JAKARTA — Di tengah riuh protes soal kenaikan harga BBM non-subsidi, publik perlu dihadapkan pada kenyataan yang jarang dibicarakan, yakni hal ini bukan sekadar soal mahal atau murah. Namun, soal ada atau tidaknya stok energi di SPBU.
Direktur Eksekutif ReforMiner Institute, Komaidi Notonegoro, mengungkapkan pemerintah saat ini berada dalam posisi serba sulit. Secara aturan, harga BBM non-subsidi memang ditentukan oleh badan usaha. Namun realitasnya, keputusan tetap tidak bisa lepas dari restu pemerintah sebagai pemegang saham utama, khususnya di PT Pertamina (Persero).
“Artinya kalau pemegang saham belum berikan persetujuan mereka gak bisa naikkan BBM non subsidi. Meskipun disebut itu sebagai kewenangan badan usaha tetapi di dalamnya badan usaha kan ada pemegang saham yaitu pemerintah,” ungkap Komaidi yang dikutip dari CNBC Indonesia, Senin (20/4/2026).

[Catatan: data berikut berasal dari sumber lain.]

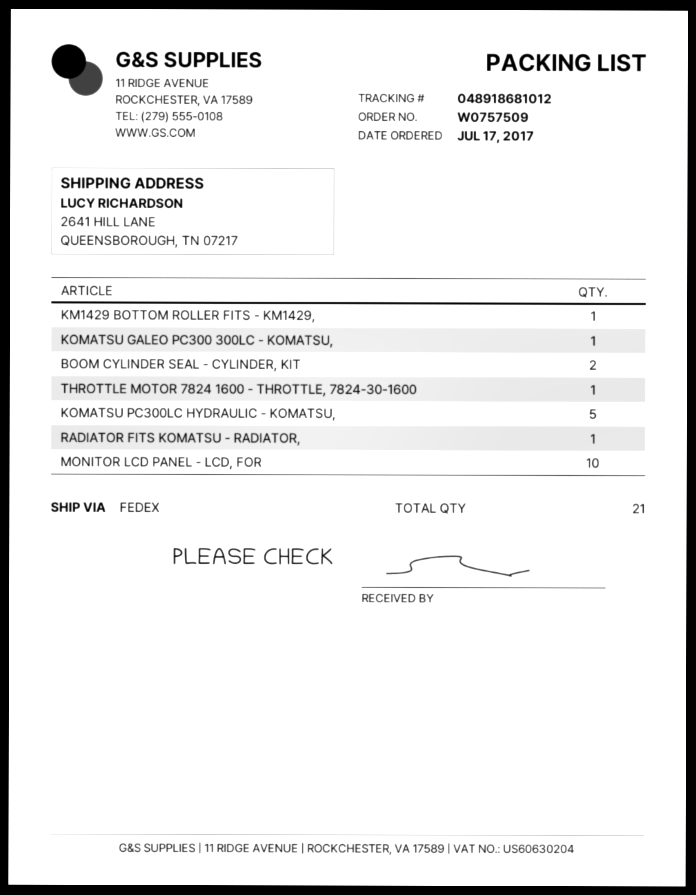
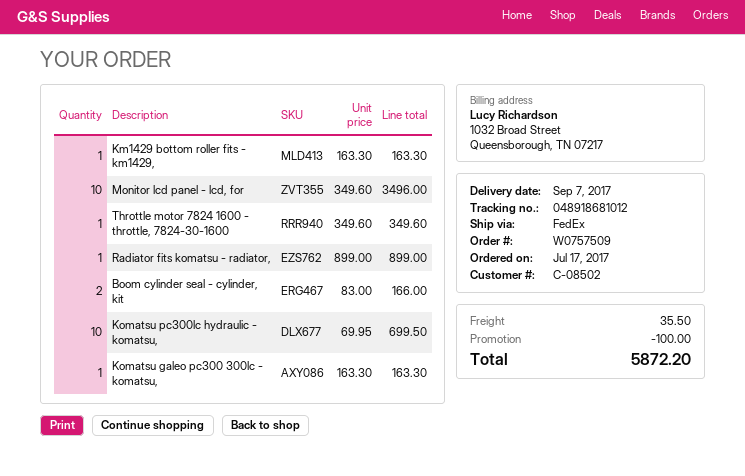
KOMATSU PC300LC HYDRAULIC - KOMATSU,: 5 -> 10

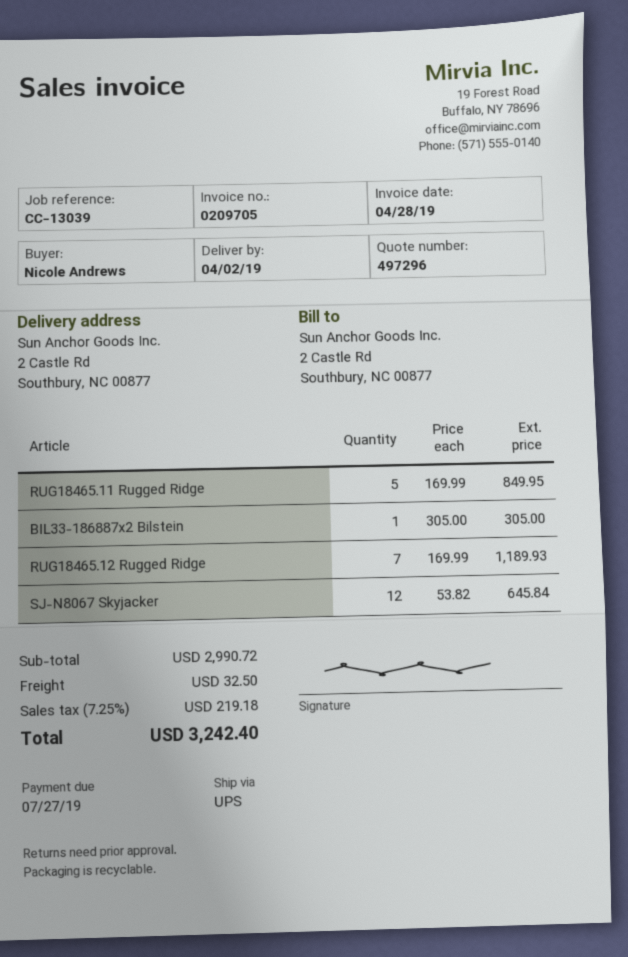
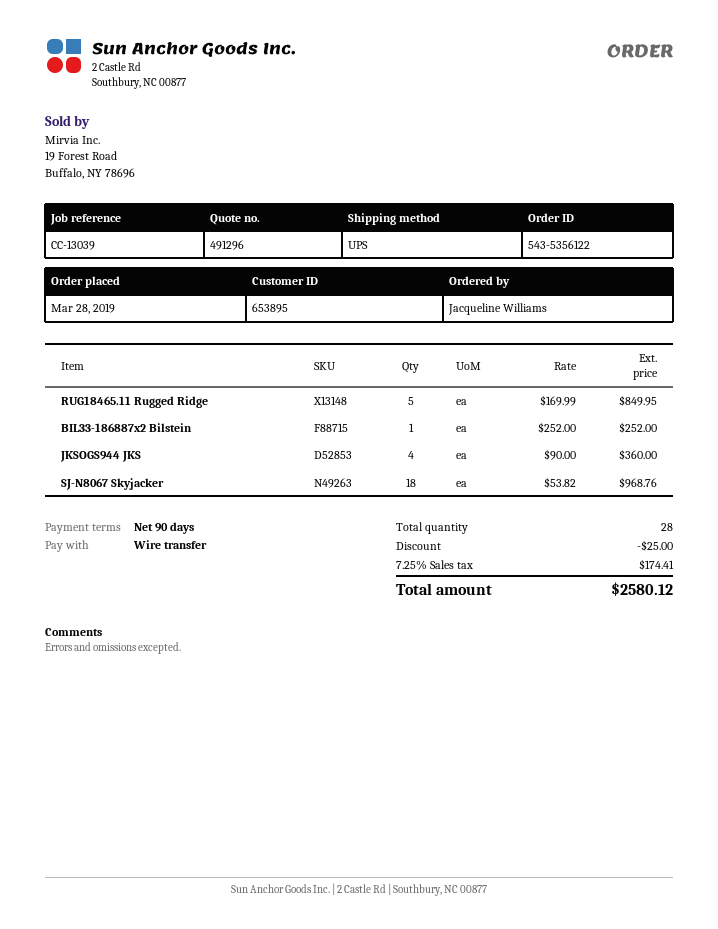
quote number: 497296 -> 491296
ordered by: Nicole Andrews -> Jacqueline Williams
BIL33-186887x2 Bilstein: 1 x 305.00 = 305.00 -> 1 x 252.00 = 252.00
RUG18465.12 Rugged Ridge: 7 x 169.99 = 1189.93 -> none
SJ-N8067 Skyjacker: 12 x 53.82 = 645.84 -> 18 x 53.82 = 968.76
JKSOGS944 JKS: none -> 4 x 90.00 = 360.00
discount: none -> 25.00
shipping: 32.50 -> none
tax: 7.25% = 219.18 -> 7.25% = 174.41
total: 3242.40 -> 2580.12

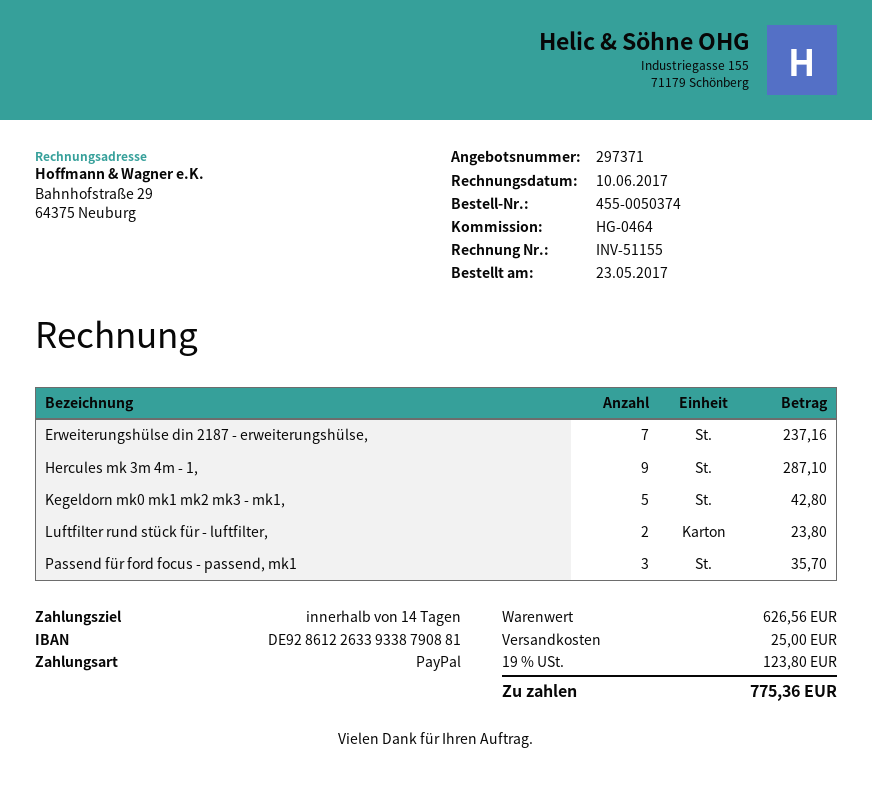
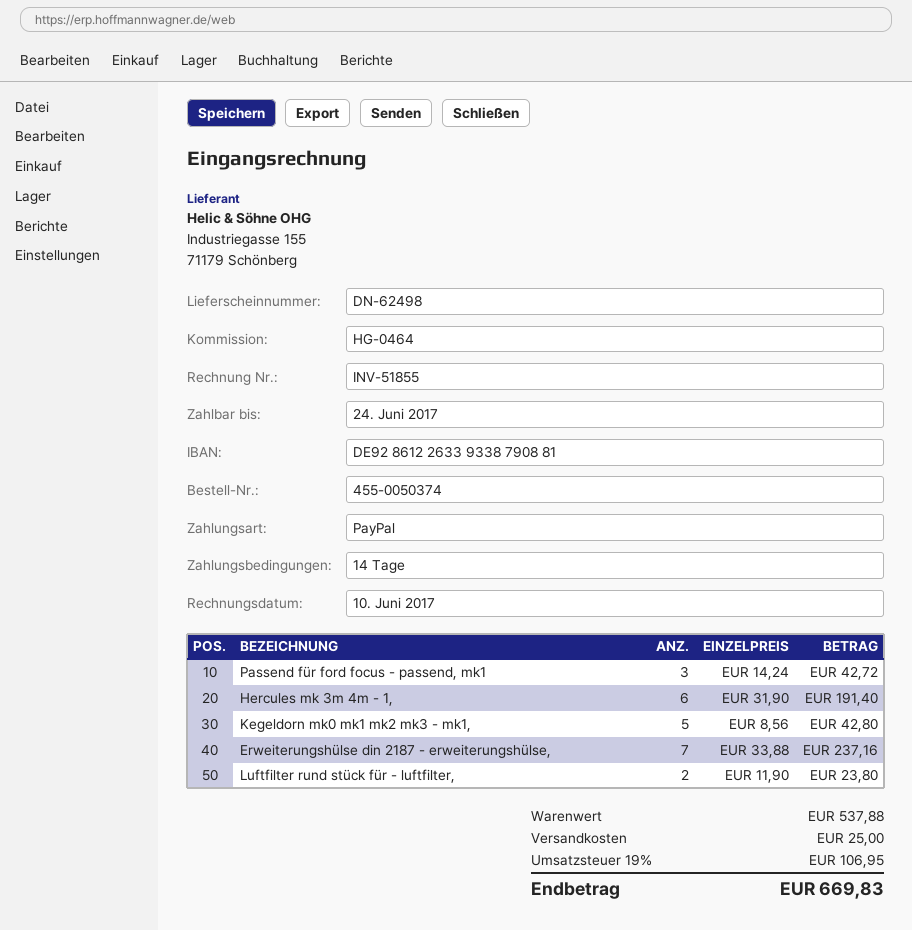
invoice number: INV-51155 -> INV-51855
Hercules mk 3m 4m - 1,: 9 for 287.10 -> 6 for 191.40
Passend für ford focus - passend, mk1: 3 for 35.70 -> 3 for 42.72
subtotal: 626.56 -> 537.88
tax: 19% = 123.80 -> 19% = 106.95
total: 775.36 -> 669.83

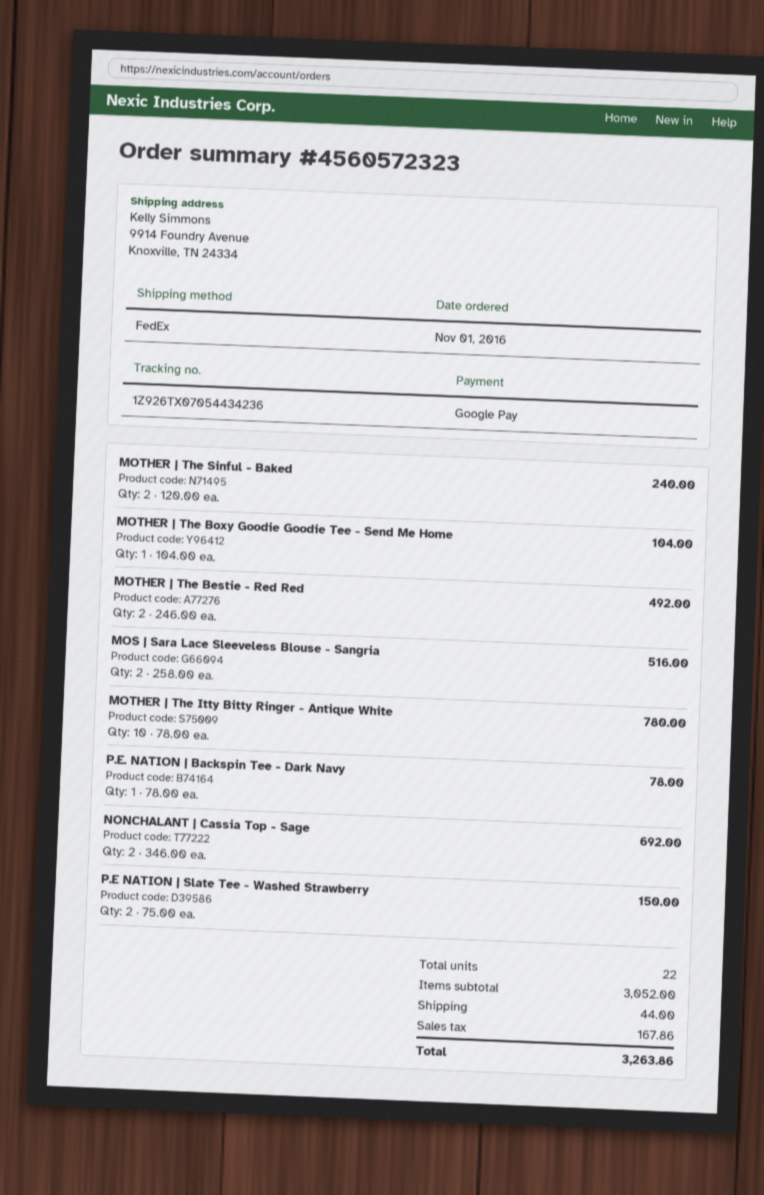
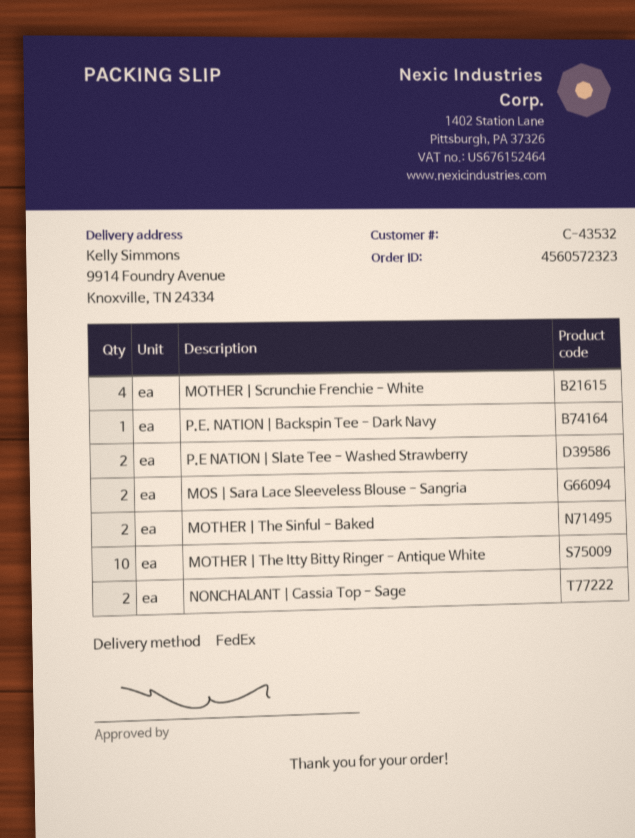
MOTHER | The Boxy Goodie Goodie Tee - Send Me Home: 1 -> none
MOTHER | The Bestie - Red Red: 2 -> none
MOTHER | Scrunchie Frenchie - White: none -> 4

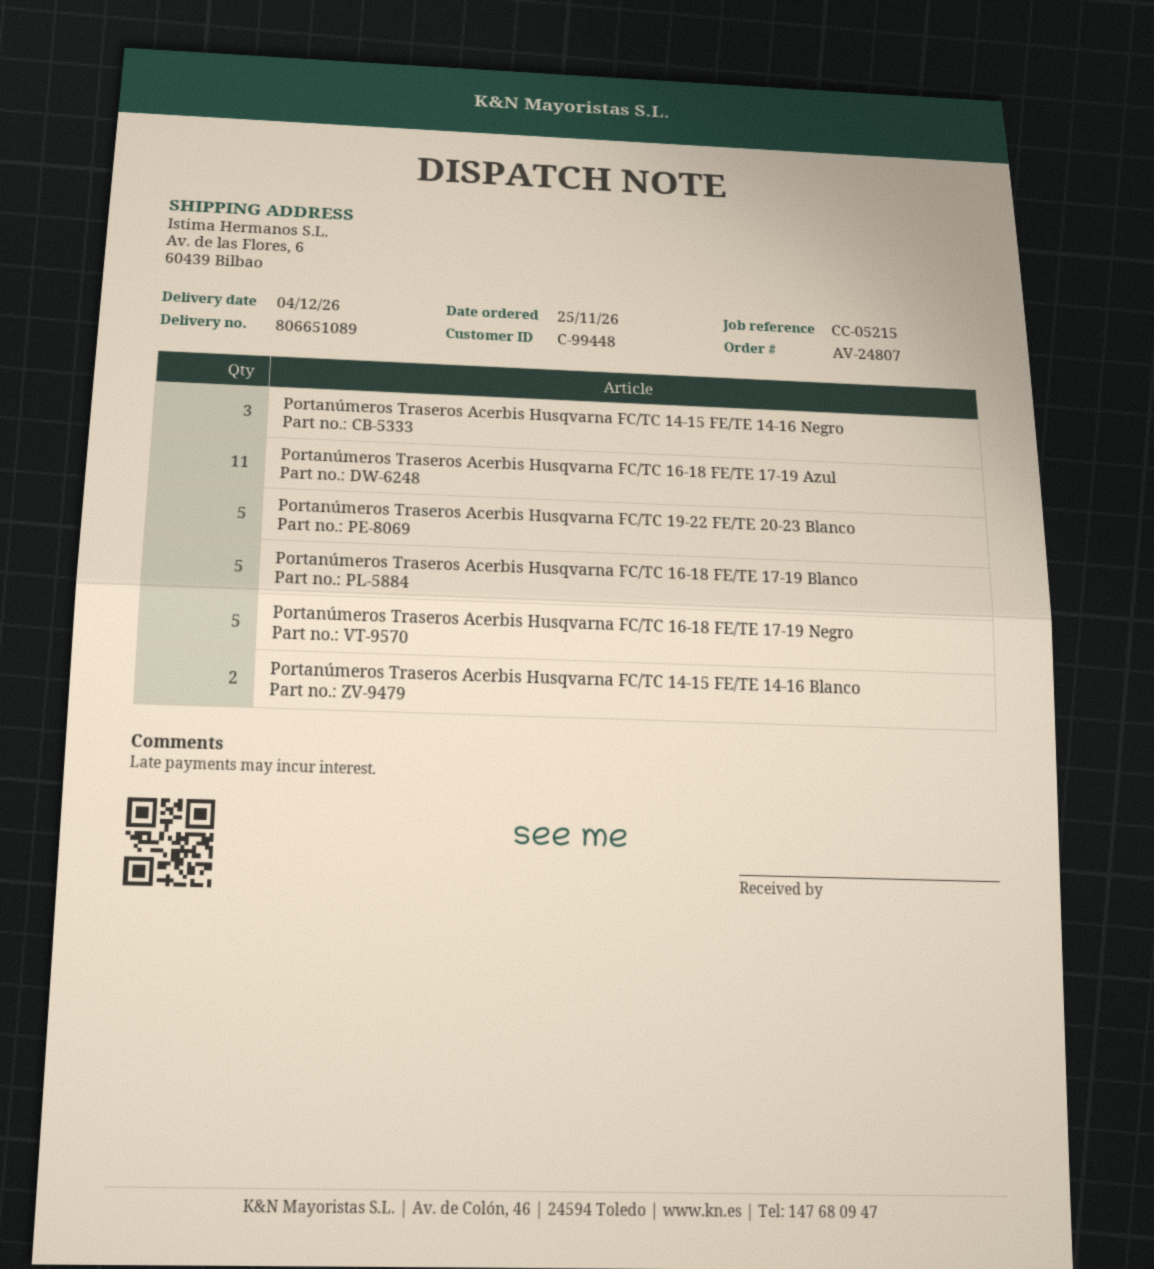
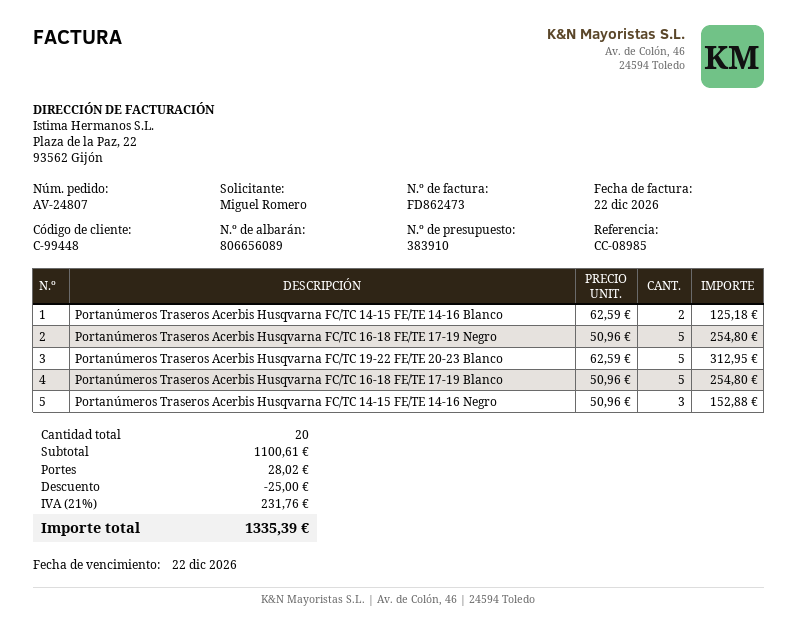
delivery note number: 806651089 -> 806656089
reference: CC-05215 -> CC-08985
Portanúmeros Traseros Acerbis Husqvarna FC/TC 16-18 FE/TE 17-19 Azul: 11 -> none

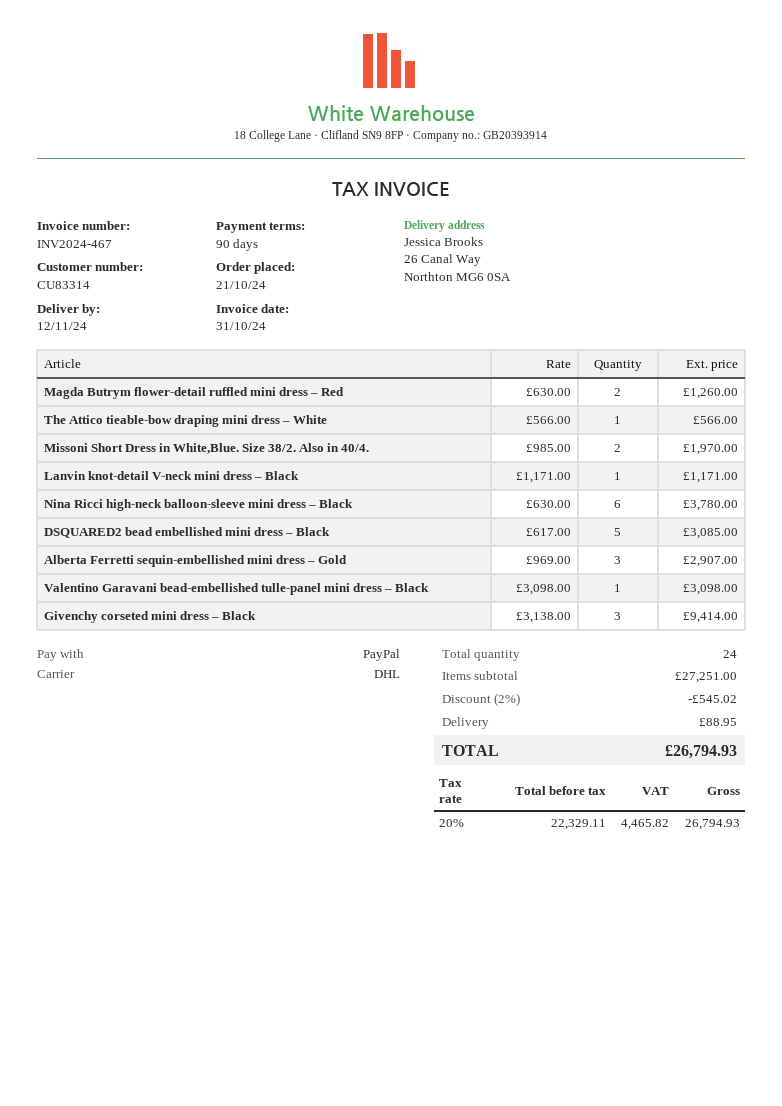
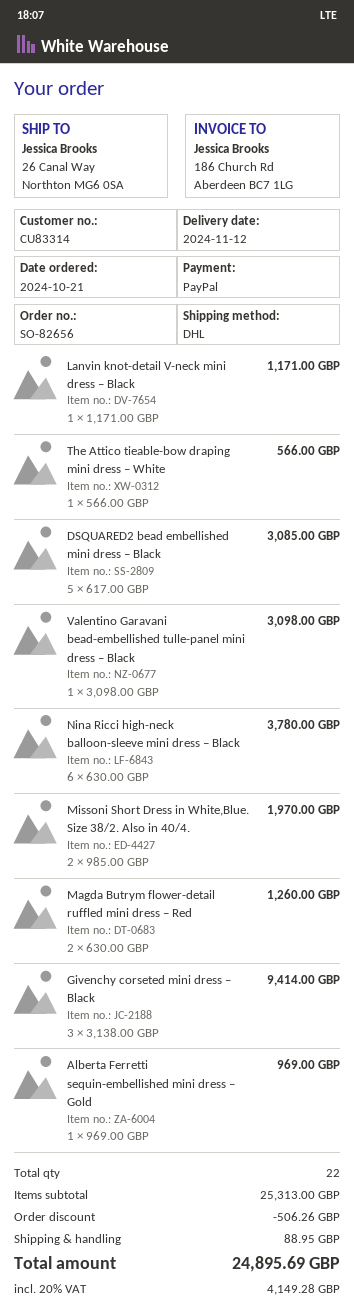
Alberta Ferretti sequin-embellished mini dress – Gold: 3 x 969.00 = 2907.00 -> 1 x 969.00 = 969.00
total quantity: 24 -> 22
subtotal: 27251.00 -> 25313.00
discount: 545.02 -> 506.26
tax: 20% = 4465.82 -> 20% = 4149.28
total: 26794.93 -> 24895.69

Di sisi lain, pemerintah memilih menahan harga BBM yang paling banyak dipakai masyarakat seperti Pertalite (RON 90) dan Pertamax (RON 92). Langkah ini jelas untuk menjaga daya beli, terutama di sektor transportasi yang menjadi tulang punggung aktivitas harian.
Namun di balik harga stabil itu, ada tekanan besar yang tidak terlihat. Komaidi menegaskan, tanpa penyesuaian harga BBM non-subsidi, risiko yang dihadapi bukan sekadar kerugian, tapi ancaman nyata terhadap pasokan energi nasional. Perhitungan ReforMiner menunjukkan adanya selisih harga antara Rp5.000 hingga Rp9.000 per liter dibandingkan harga keekonomian.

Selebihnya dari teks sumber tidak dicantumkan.